Nigerian people and trade unionists have condemned the government for withdrawing a fuel price subsidy which has led petrol prices to more than double in many areas.
Nigerians are angry at the announcement, fearing the price of many other goods will also rise.
The main trade unions have called people to prepare for a strike.
Nigeria is Africa’s biggest oil producer, but imports refined petrol.
Years of mismanagement and corruption mean it does not have the capacity to refine oil, turning it into petrol and other fuels.
Analysts say many Nigerians regard cheap fuel as the only benefit they get from the nation’s oil wealth.
Several previous governments have tried to remove the subsidy but have backed down in the face of widespread public protests and reduced it instead.
The IMF has long urged Nigeria’s government to remove the subsidy, which costs a reported $8 billion a year.
Early in the morning, many petrol stations in Nigerian capital Abuja were closed as the owners were not sure what price they should charge, but they have since opened.
Prices have increased from 65 naira ($0.40) per liter to at least 140 naira in filling stations and from 100 naira to at least 200 on the black market, where many Nigerians buy their fuel.
There are reports that petrol prices have tripled in some remote areas, while commuters have complained that motorcycle and minibus taxi fares have already doubled or tripled.
The government finance team led by respected pair central bank governor Lamido Sanusi and Finance Minister Ngozi Okonjo-Iweala have long argued that removing the subsidy would free up money to invest in other sectors and relieve poverty.
In a statement, it urged people not to panic-buy or hoard fuel.
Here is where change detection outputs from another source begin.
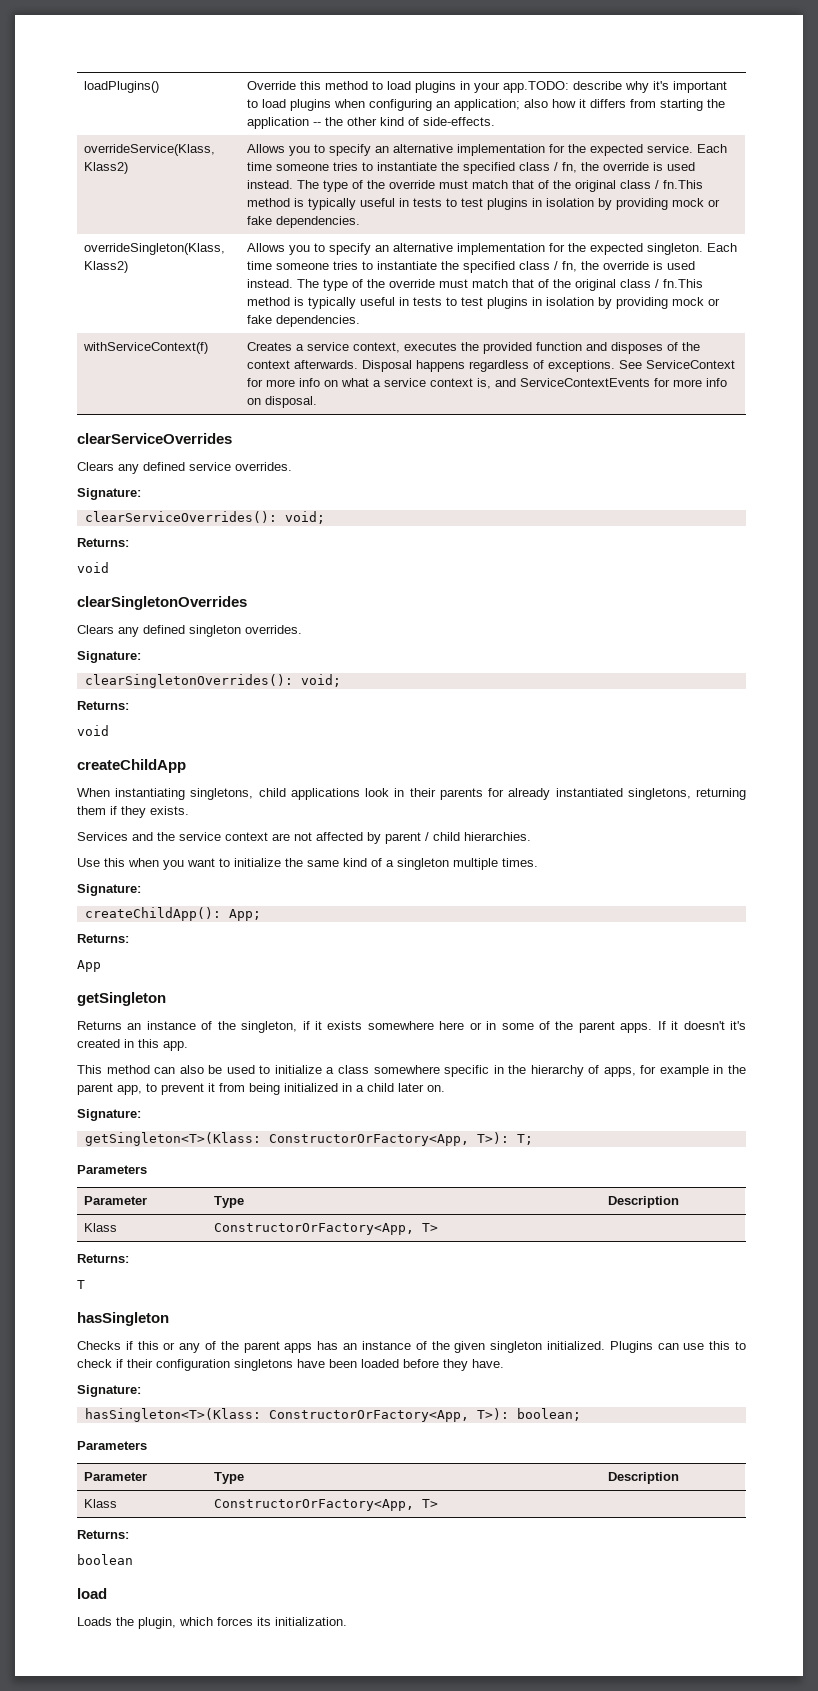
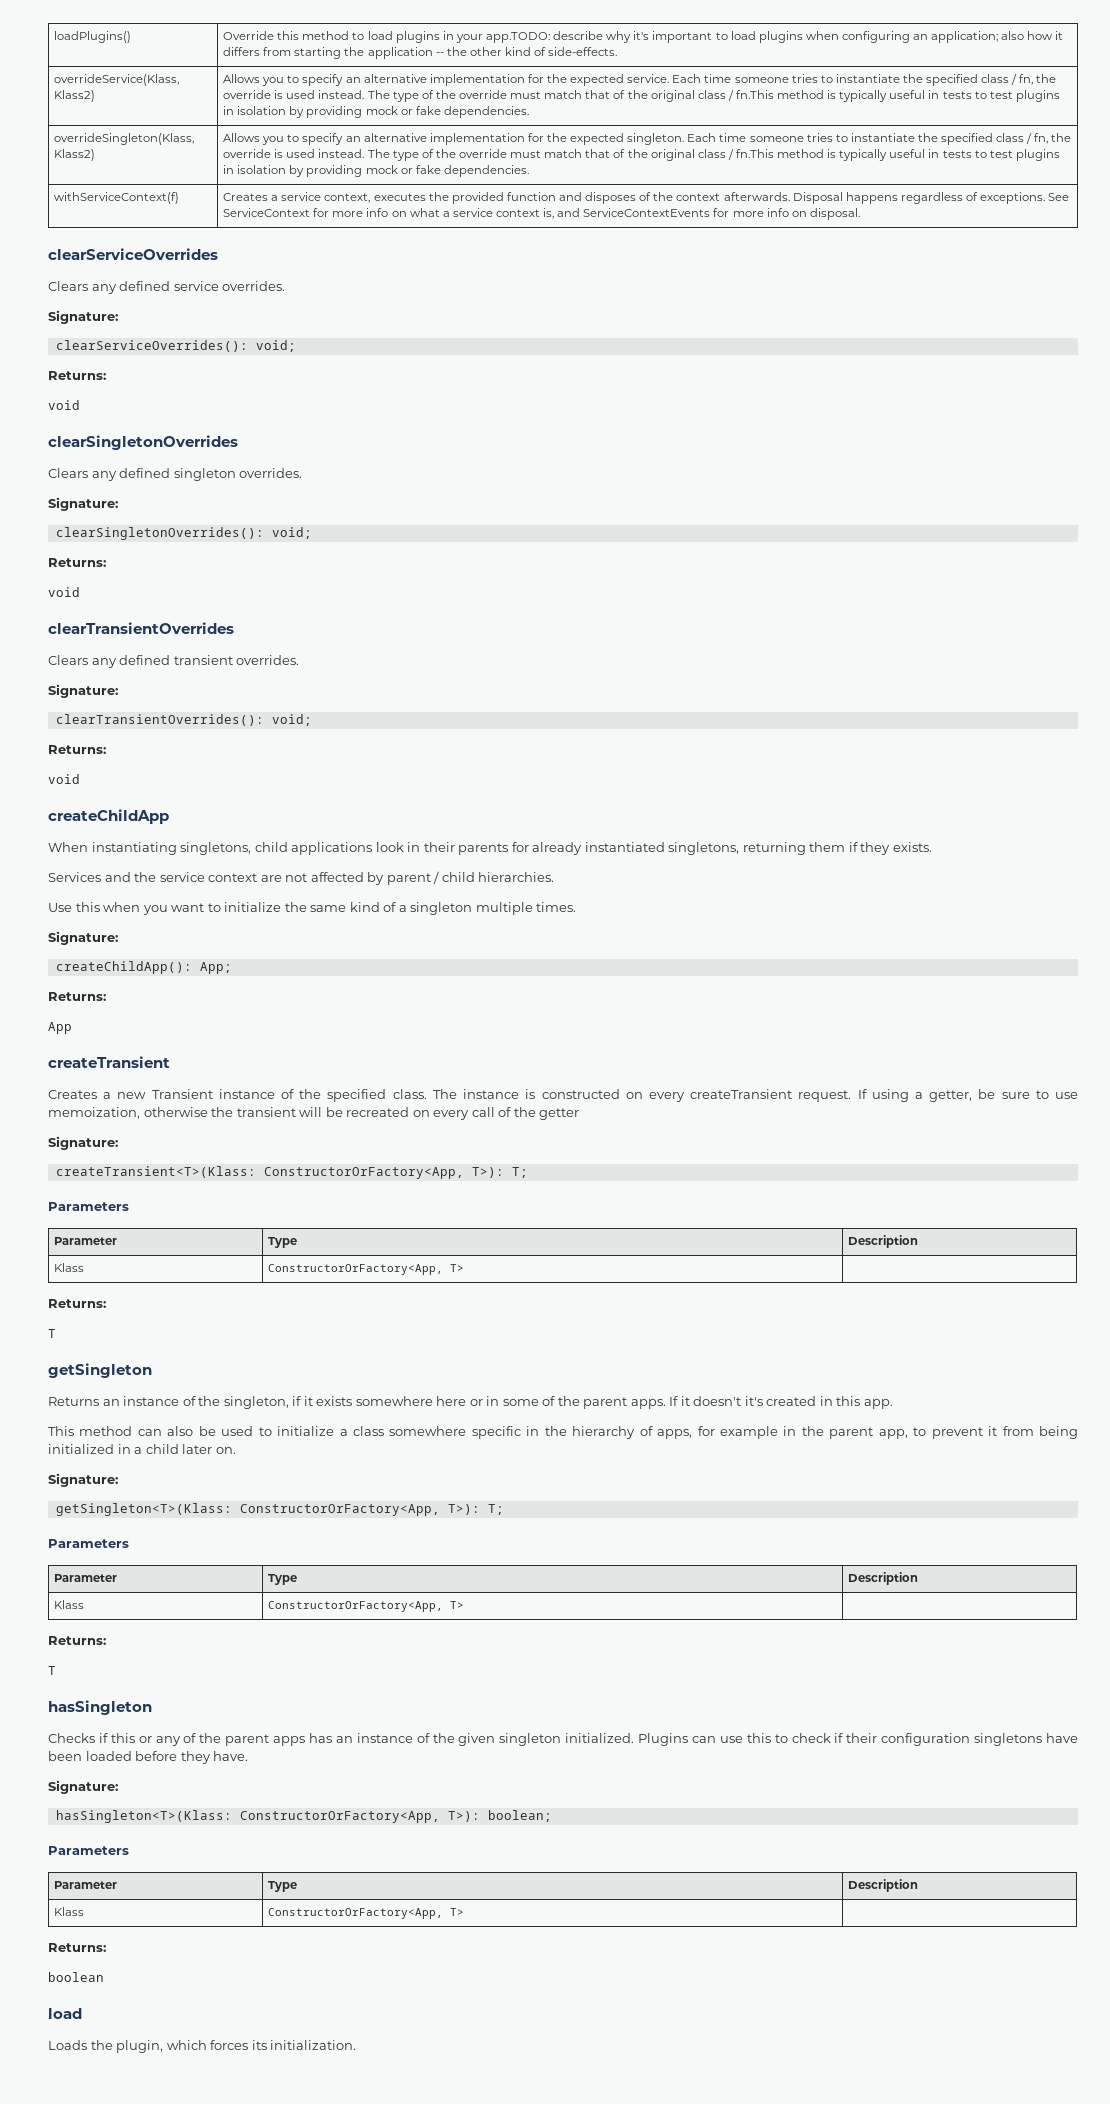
+ clearTransientOverrides
+ Clears any defined transient overrides.
+ Signature:
+ clearTransientOverrides(): void;
+ Returns:
+ void
  App
+ createTransient
+ Creates a new Transient instance of the specified class. The instance is constructed on every createTransient request. If using a getter, be sure to use memoization, otherwise the transient will be recreated on every call of the getter
+ Signature:
+ createTransient<T>(Klass: ConstructorOrFactory<App, T>): T;
+ Parameters
+ Parameter | Type | Description
+ Klass | ConstructorOrFactory<App, T> |
+ Returns:
+ T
“Consumers are assured of adequate supply of quality products at prices that are competitive and non-exploitative,” the statement said.
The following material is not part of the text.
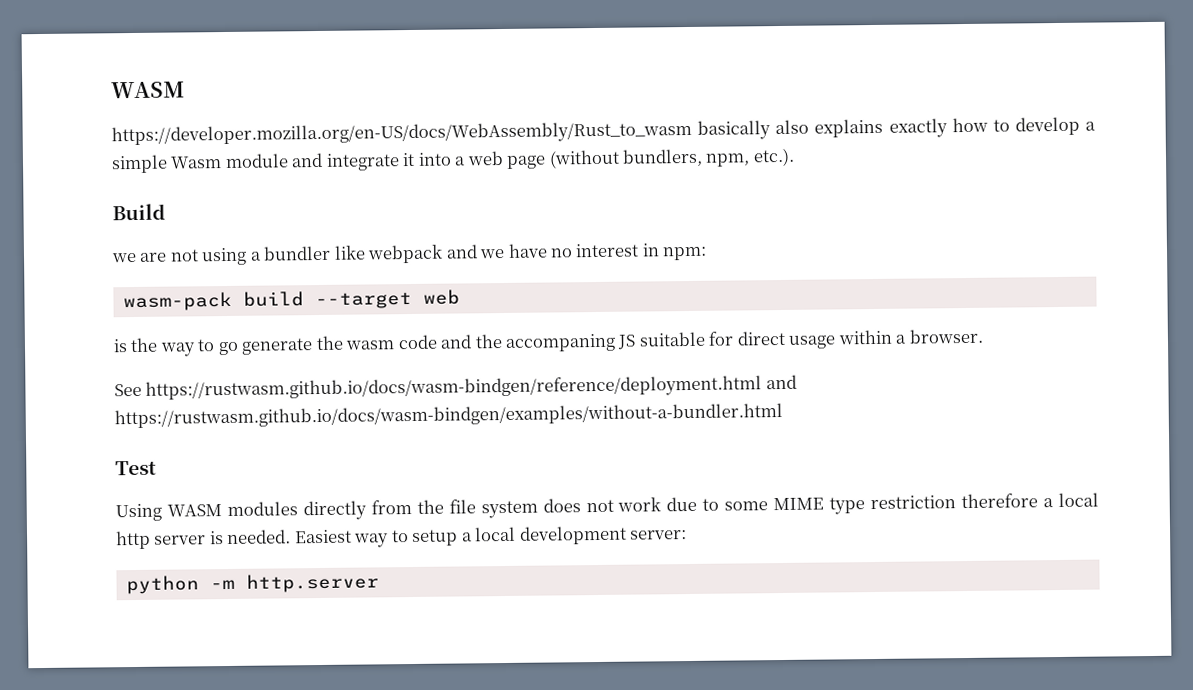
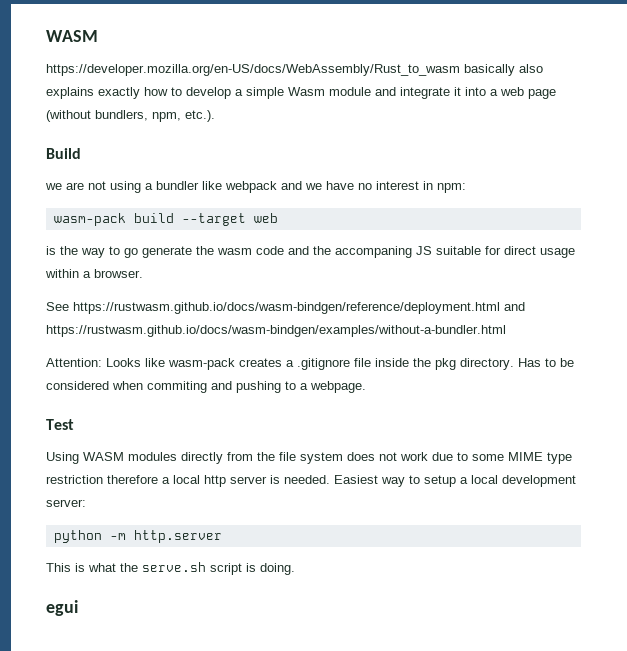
+ Attention: Looks like wasm-pack creates a .gitignore file inside the pkg directory. Has to be considered when commiting and pushing to a webpage.
+ This is what the serve.sh script is doing.
+ egui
The government recently released a list of the biggest beneficiaries of the subsidy, who include some of Nigeria’s richest people – the owners of fuel-importing firms.
Nigerians are heavy users of fuel, not just for cars but to power generators that many households and businesses use to cope with the country's erratic electricity supply
Nigeria’s two main labor organizations, the Trades Union Congress and the Nigerian Labor Congress, issued a joint statement condemning the move.
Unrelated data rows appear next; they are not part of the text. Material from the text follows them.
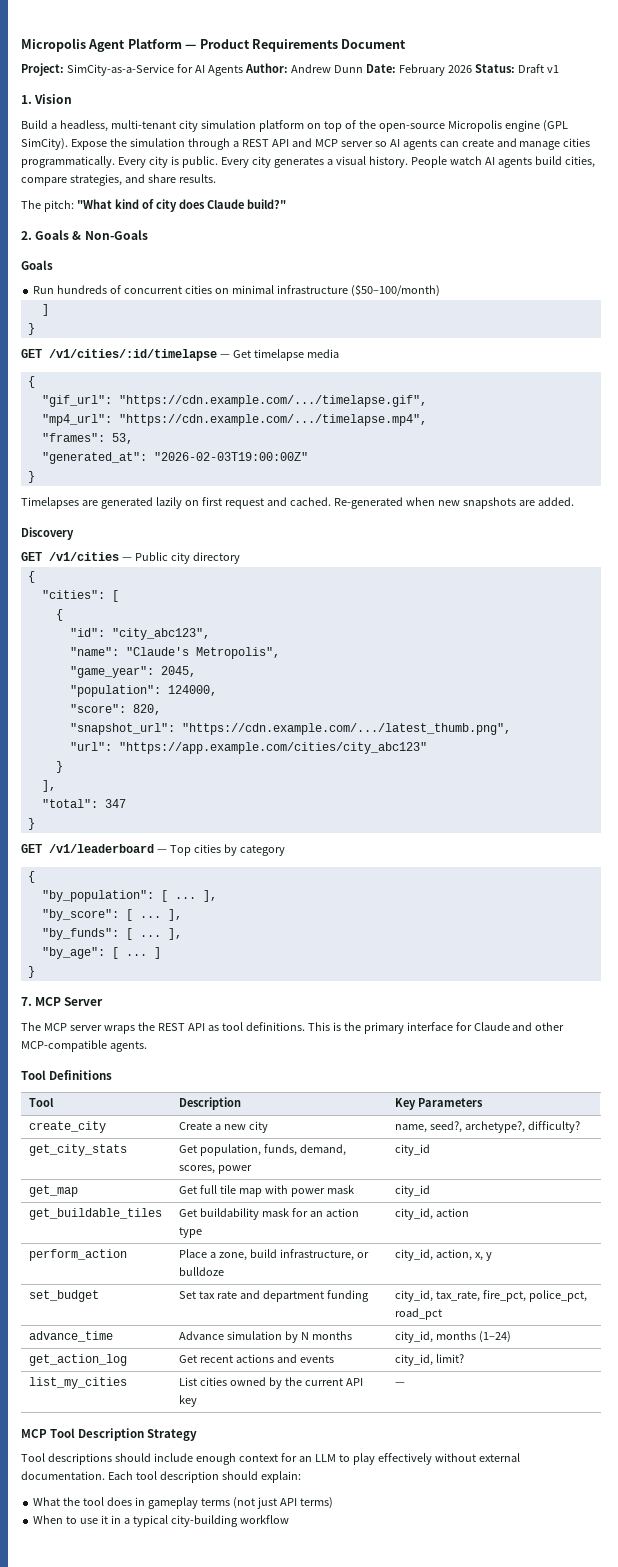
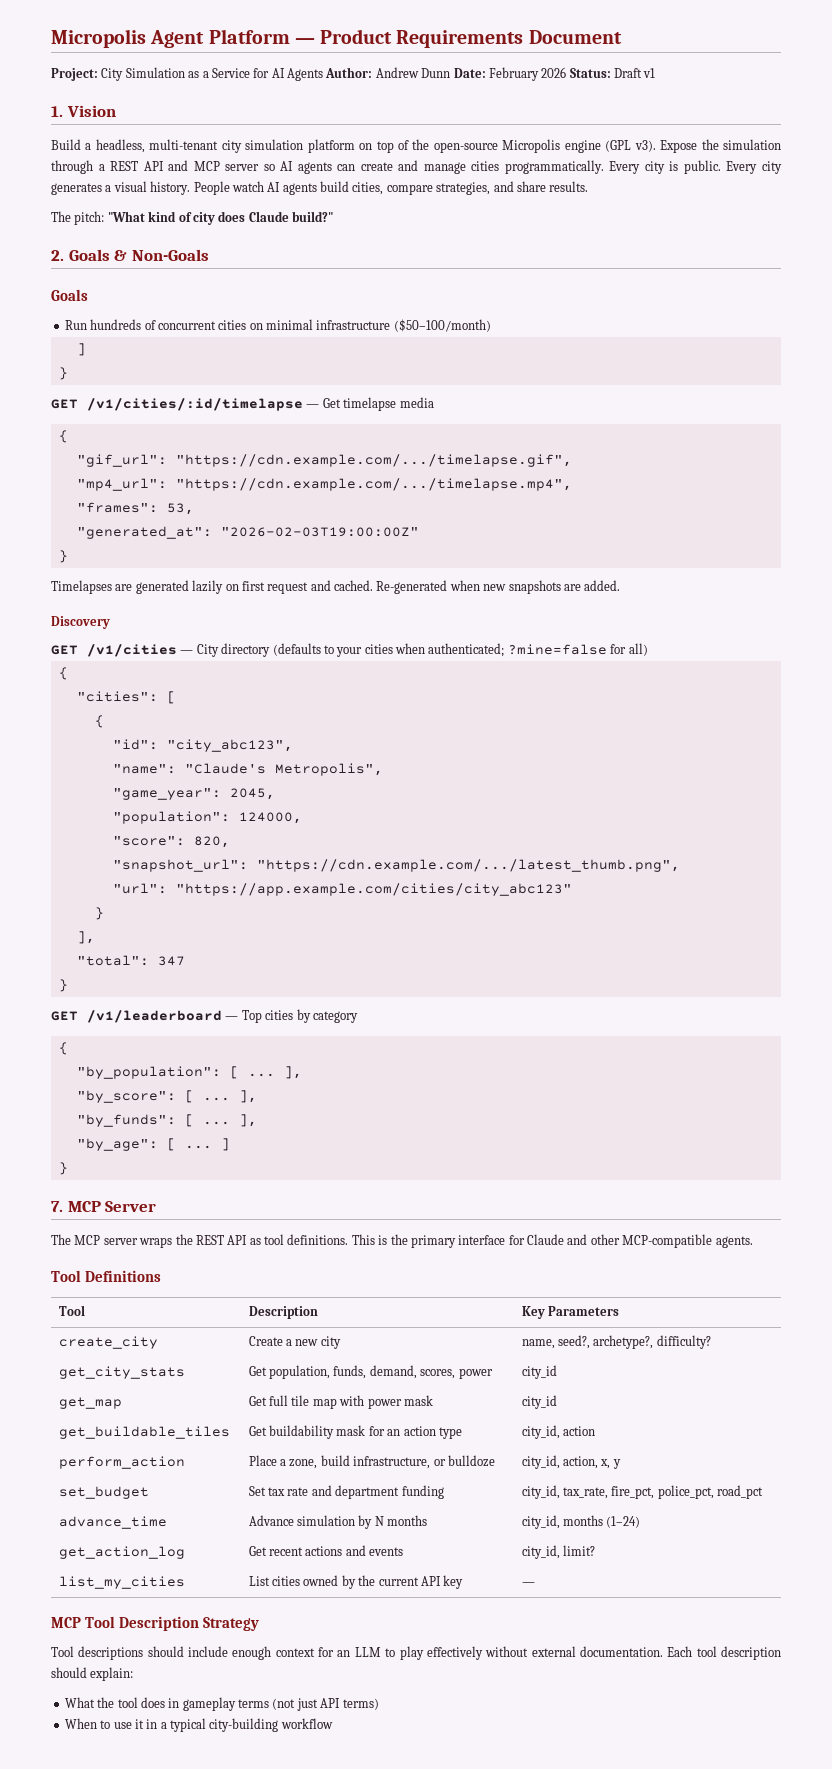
- Project: SimCity-as-a-Service for AI Agents Author: Andrew Dunn Date: February 2026 Status: Draft v1
+ Project: City Simulation as a Service for AI Agents Author: Andrew Dunn Date: February 2026 Status: Draft v1
- Build a headless, multi-tenant city simulation platform on top of the open-source Micropolis engine (GPL SimCity).
+ Build a headless, multi-tenant city simulation platform on top of the open-source Micropolis engine (GPL v3).
- GET /v1/cities — Public city directory
+ GET /v1/cities — City directory (defaults to your cities when authenticated; ?mine=false for all)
“We alert the populace to begin immediate mobilization towards the D-Day for the commencement of strikes, street demonstrations and mass protests across the country,” the statement said.
“This promises to be a long-drawn battle; we know it is beginning, but we do not know its end or when it will end.
“We are confident the Nigerian people will triumph.”
Labor activist John Odah told the BBC’s Network Africa programme that, judging from past experience, he doubted that the government would use the money saved by removing the subsidy to help ordinary people.
John Odah said that the subsidy should have been retained until Nigeria’s refineries had been brought up to scratch.
“As an oil-producing country, we ought not to be importing fuel in the first place,” he said.
John Odah also pointed out that Nigeria does not have many commuter railways, so people have little choice but to use motorcycle and minibus taxis, whose prices are closely linked to the price of petrol.
Nigeria is Africa’s biggest oil producer but most of the available 2 million barrels per day are exported in an unrefined state.
The country lacks refineries and infrastructure so has to import refined products such as petrol, which is expensive.
However, with the price of fuel much cheaper in Nigeria than in neighboring countries, the subsidy led to widespread smuggling.
Nigerians are heavy users of fuel, not just for cars but to power generators that many households and businesses use to cope with the country’s erratic electricity supply.
The measures just announced could add to the difficulties faced by Nigerian President Goodluck Jonathan, who declared a state of emergency on Saturday in areas hit by Islamist violence.